Comments (12)
Hi @okhat , I believe the problem may come from the extract
function in template_v2.py
(https://github.com/stanfordnlp/dsp/blob/12d7f1106f2f524be161d35865a81e0ea016e929/dsp/templates/template_v2.py#L131).
The function takes an example, and overwrites example.answer
if an answer is found. However, in some case, the response from LM is malformed. For example, when we add rationale
to our template, we expect the LM to follow Answer: {LM's answer}
format. but we do not enforce it.For example, here is one possible output generated from LM:
Context:
[1] «BTC-e | Gina Esparon and Evaline Sophie Joubert and two people with significant control: Alexander Buyanov and Andrii Shvets. The US Justice Dept attempted to close down BTC-e on the 26th of July 2017 when they charged Alexander Vinnik and BTC-e in a 21-count indictment for operating an alleged international money laundering scheme and allegedly laundering funds from the hack of Mt. Gox. The exchange plans to relaunch in September 2018. BTC-e started in July 2011, handling a few coin pairs, including Bitcoin/U. S. dollar and I0Coin to Bitcoin.
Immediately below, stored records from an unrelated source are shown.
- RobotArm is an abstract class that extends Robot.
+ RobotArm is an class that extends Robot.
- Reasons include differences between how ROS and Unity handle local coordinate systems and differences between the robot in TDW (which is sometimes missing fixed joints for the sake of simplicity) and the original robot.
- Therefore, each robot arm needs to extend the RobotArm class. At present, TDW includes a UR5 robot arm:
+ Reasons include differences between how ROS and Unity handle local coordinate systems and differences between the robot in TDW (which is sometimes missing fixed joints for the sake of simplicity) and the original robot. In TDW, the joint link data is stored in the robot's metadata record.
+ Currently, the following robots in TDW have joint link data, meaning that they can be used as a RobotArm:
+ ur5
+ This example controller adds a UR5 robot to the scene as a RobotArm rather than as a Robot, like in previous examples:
By October 2011, they supported many different currency pairs, including Litecoin to dollars,»
[2] «Andy Harris (politician) | Furthermore, "Harris then asked if he could purchase insurance from the government to cover the gap," added an aide, who was struck by the similarity to Harris's request and the public option he denounced as a gateway to socialized medicine. On October 16, 2013, Harris voted against the motion to end the government shutdown and raise the debt ceiling. Harris has defended Hungarian leader Viktor Orbán, an ally of Vladimir Putin who has pledged to turn his country into an "illiberal democracy". Harris decried the State Departments' efforts to support free and independent media in the country. In 2014, Harris»
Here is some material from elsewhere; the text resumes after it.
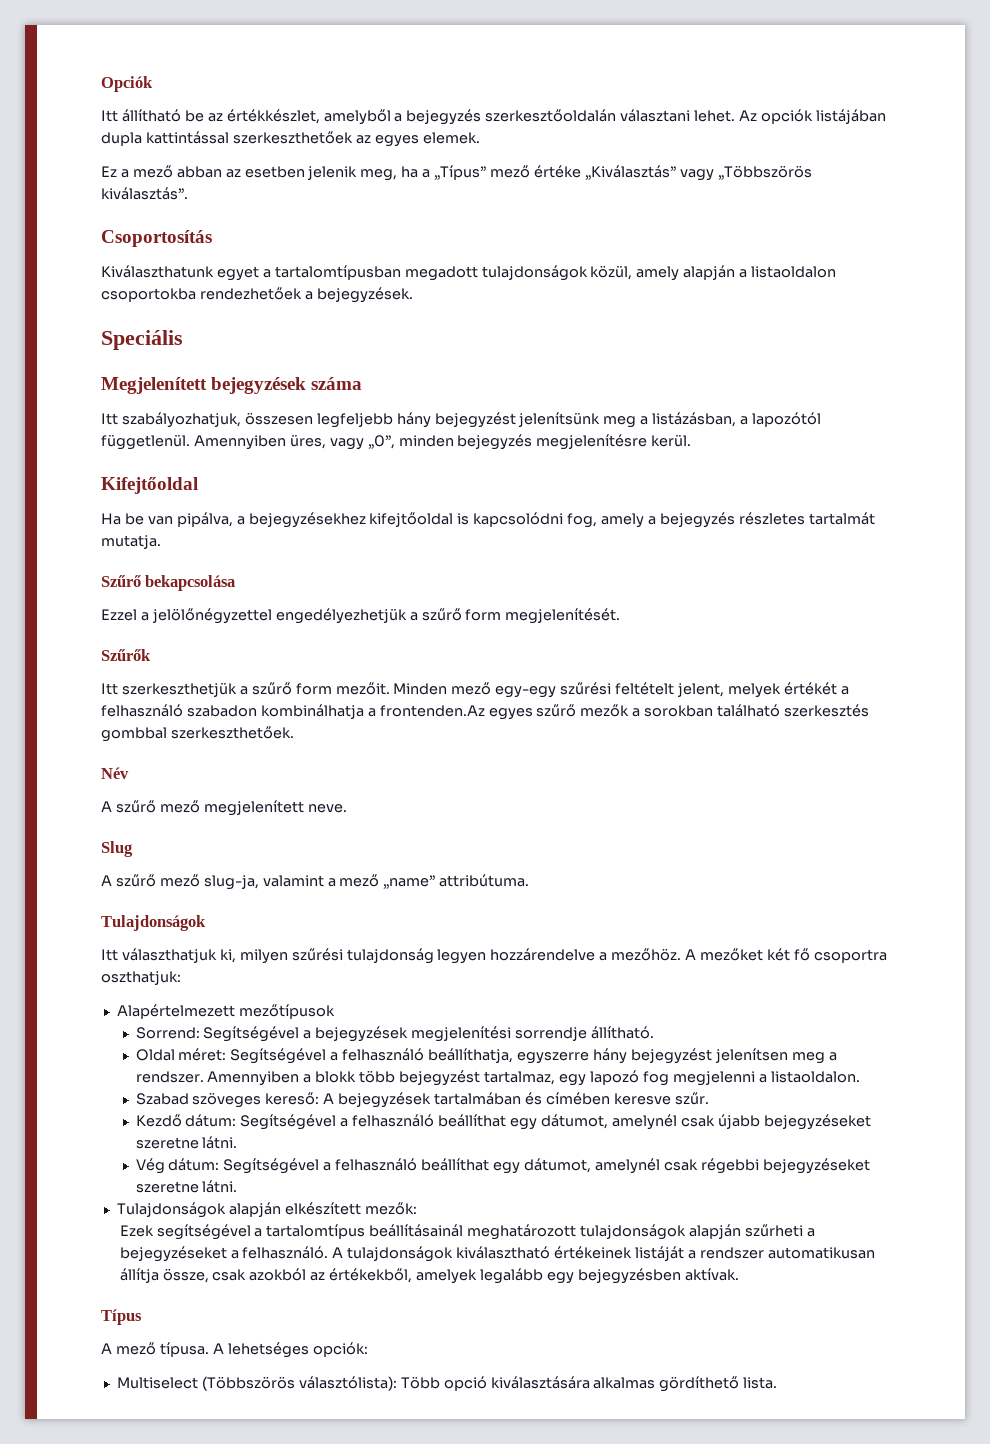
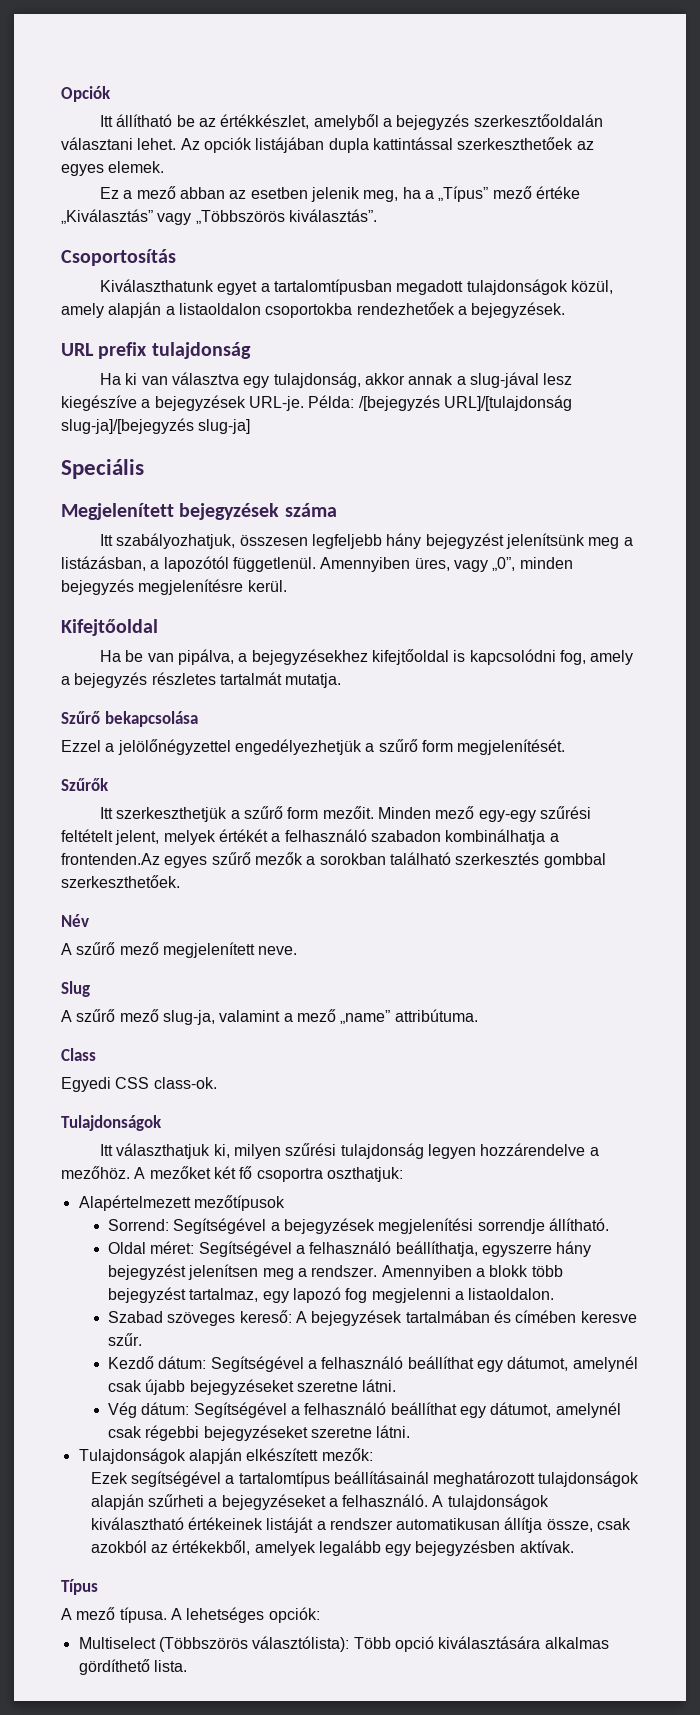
+ URL prefix tulajdonság
+ Ha ki van választva egy tulajdonság, akkor annak a slug-jával lesz kiegészíve a bejegyzések URL-je. Példa: /[bejegyzés URL]/[tulajdonság slug-ja]/[bejegyzés slug-ja]
+ Class
+ Egyedi CSS class-ok.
[3] «BuysUSA.com | a Mercedes and other luxury vehicles with his profits. The Federal Bureau of Investigation investigated the site and was ultimately responsible for shutting down the site permanently in October 2005. On Friday, August 25, 2006, Danny Ferrer appeared before U.S. District Court Judge T.T. Ellis III in Alexandria, Virginia. He was told, "You extended your hand into the pockets of these people," and that, "If severe penalties were not attached, people would line up from here to Los Angeles to do what you've done." Danny Ferrer claimed to the judge that he started selling the software to pay for a»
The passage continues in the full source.